→ What is being asked:
Only the lines from the one with "(206, 145) none" to the end of the data below should be given again, exactly as written.

(Change detection data)
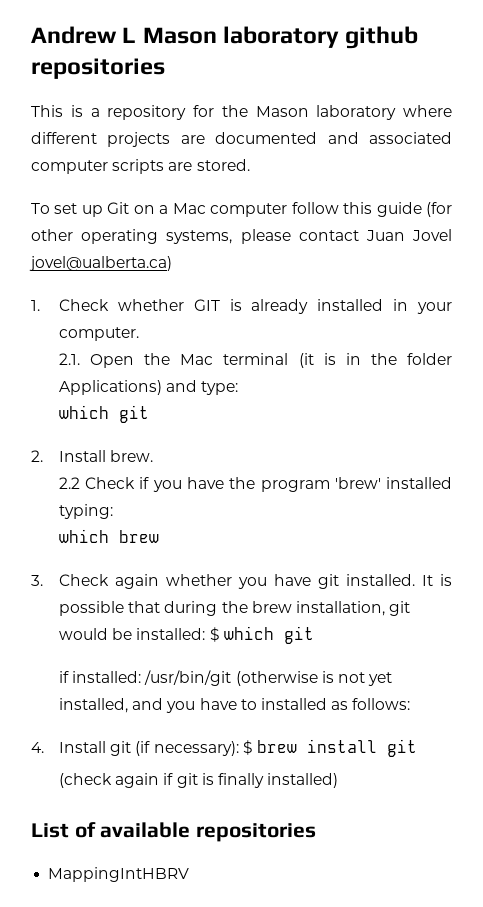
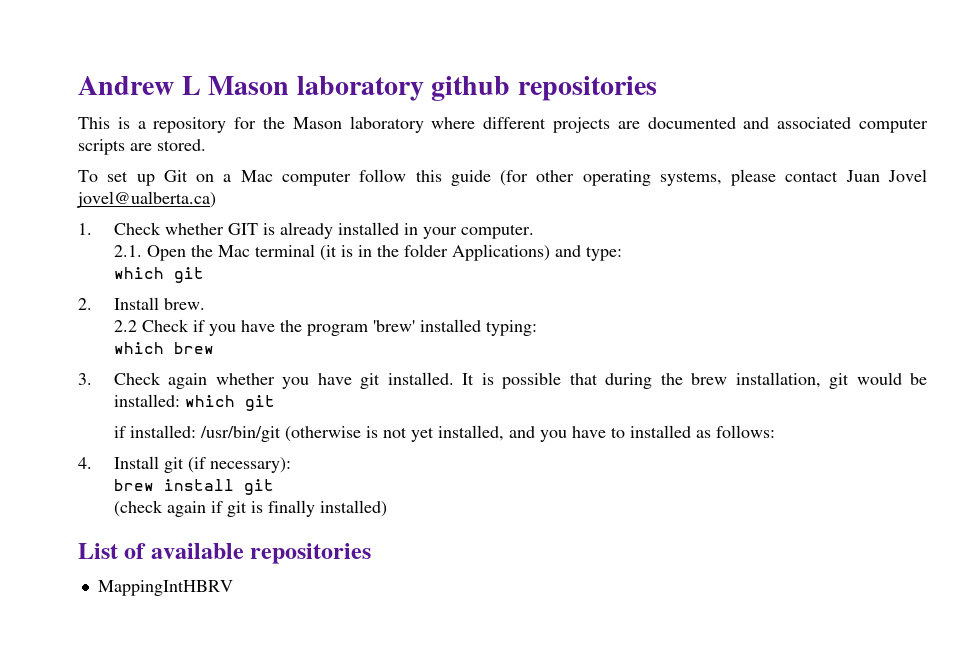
[209,627,220,642] $ -> (180, 400) none
[242,740,253,755] $ -> (291, 465) //

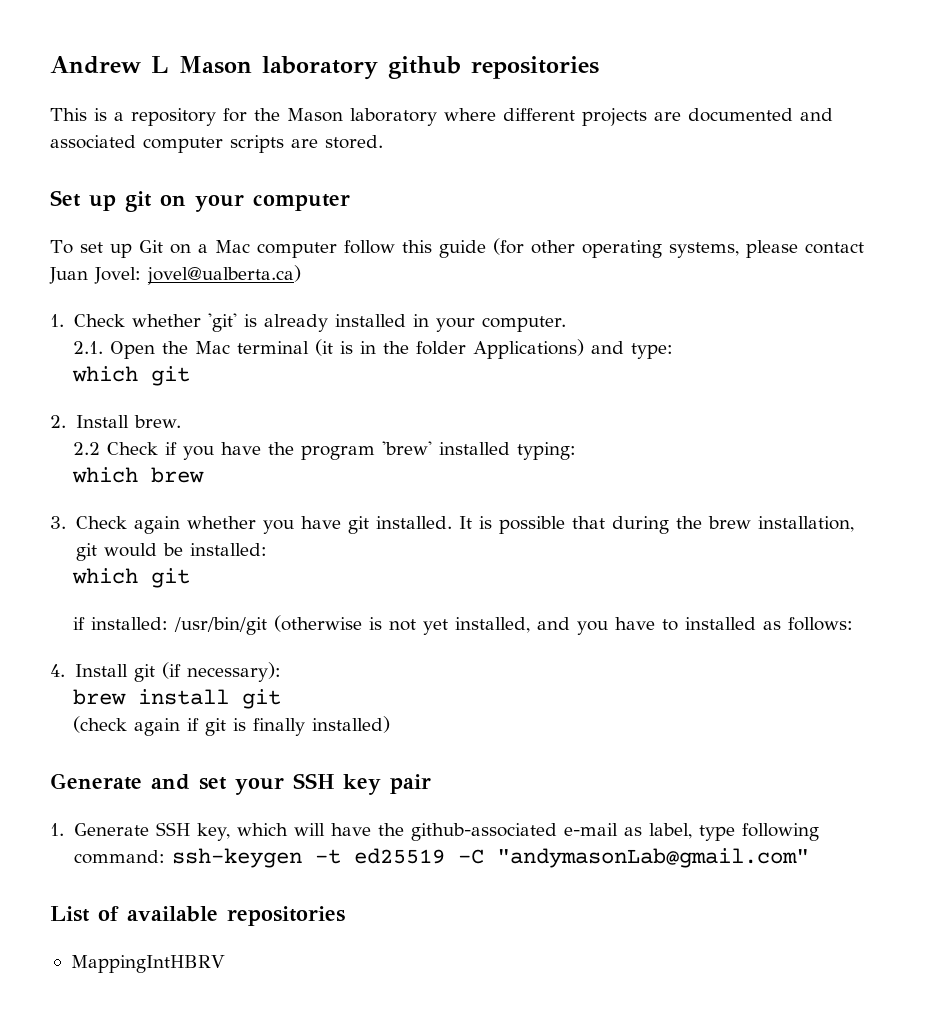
(206, 145) none -> [50,190,350,212] // Set up git on your computer
[888,169,928,182] Jovel -> [94,267,141,284] Jovel:
[227,223,258,235] GIT -> [207,313,237,332] 'git'
(180, 400) none -> (267, 549) //
(387, 508) none -> [50,773,431,795] [50,822,820,841] [73,848,809,868] // Generate and set your SSH key pair // 1. Generate SSH key, which will have the github-associated e-mail as label, type following command: ssh-keygen -t ed25519 -C "andymasonLab@gmail.com"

→ Answer section:
(206, 145) none -> [50,190,350,212] // Set up git on your computer
[888,169,928,182] Jovel -> [94,267,141,284] Jovel:
[227,223,258,235] GIT -> [207,313,237,332] 'git'
(180, 400) none -> (267, 549) //
(387, 508) none -> [50,773,431,795] [50,822,820,841] [73,848,809,868] // Generate and set your SSH key pair // 1. Generate SSH key, which will have the github-associated e-mail as label, type following command: ssh-keygen -t ed25519 -C "andymasonLab@gmail.com"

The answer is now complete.